El Pais nuance ce tableau apparemment idyllique des investissements directs chinois en citant les propos d’économistes et d’experts, en Chine, qui expriment certaines craintes : une telle boulimie d’acquisitions à l’étranger se justifie-t-elle alors que de sérieuses incertitudes pèsent toujours sur l’avenir de l’économie mondiale ?

Et puis, les autorités de certains pays pourraient se montrer méfiantes, voire hostiles, à la recrudescence des investissements chinois. Le journal espagnol en veut pour exemple les projets du sidérurgiste Anshan Iron and Steel (Ansteel) aux Etats-Unis, portant sur l’érection de cinq usines en partenariat avec Mississippi Steel Development. Certains élus américains ont fustigé ces projets, soupçonnés de menacer le marché du travail autant que de porter atteinte à la sécurité nationale.


Forte reprise des investissements étrangers en Chine

L’offensive chinoise à l’étranger, en termes d’exportation de capitaux, s’avère une tendance assez récente. C’est en 2004, seulement, que le Programme des Nations Unies pour le Développement (Unctad) a attiré l’attention des milieux économiques sur la montée en force des investissements chinois à l’étranger. «La Chine est non seulement la première destination mondiale pour les investissements mais elle a vocation à devenir l’un des principaux exportateurs de capitaux», décryptait un rapport de l’Unctad.
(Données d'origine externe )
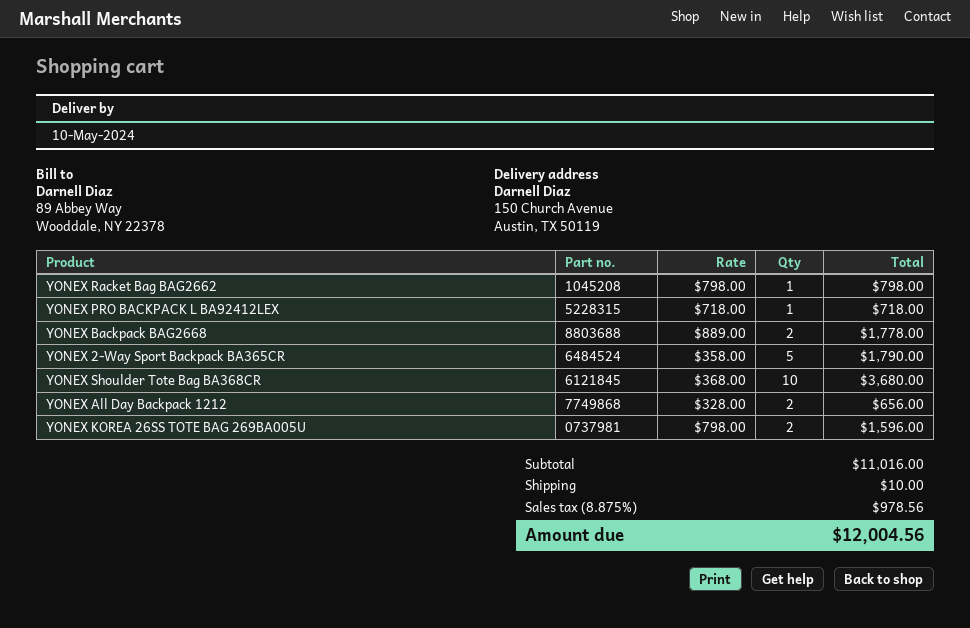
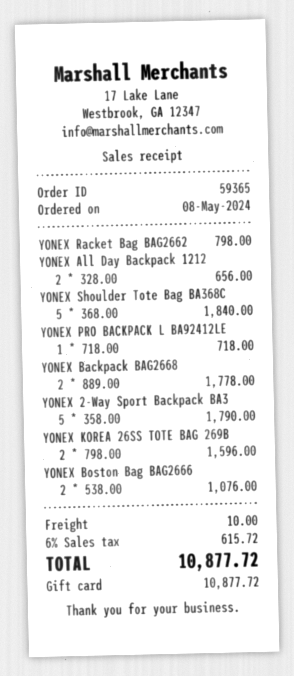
YONEX Shoulder Tote Bag BA368CR: 10 x 368.00 = 3680.00 -> 5 x 368.00 = 1840.00
YONEX Boston Bag BAG2666: none -> 2 x 538.00 = 1076.00
tax: 8.875% = 978.56 -> 6% = 615.72
total: 12004.56 -> 10877.72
La Chine est devenue au 2ème trimestre 2010 la deuxième économie mondiale et elle «happe» plus que jamais les investissements directs étrangers (IDE). Le 17 août, le ministère du Commerce à Pékin a estimé que les entreprises étrangères avaient injecté 46 milliards d’euros dans l’économie chinoise pendant les sept premiers mois de l’année en cours. Par rapport à la même période en 2010, une hausse de 20,7 % de ces IDE.

Semblables chiffres ne prennent pas en compte les investissements dans le secteur financier.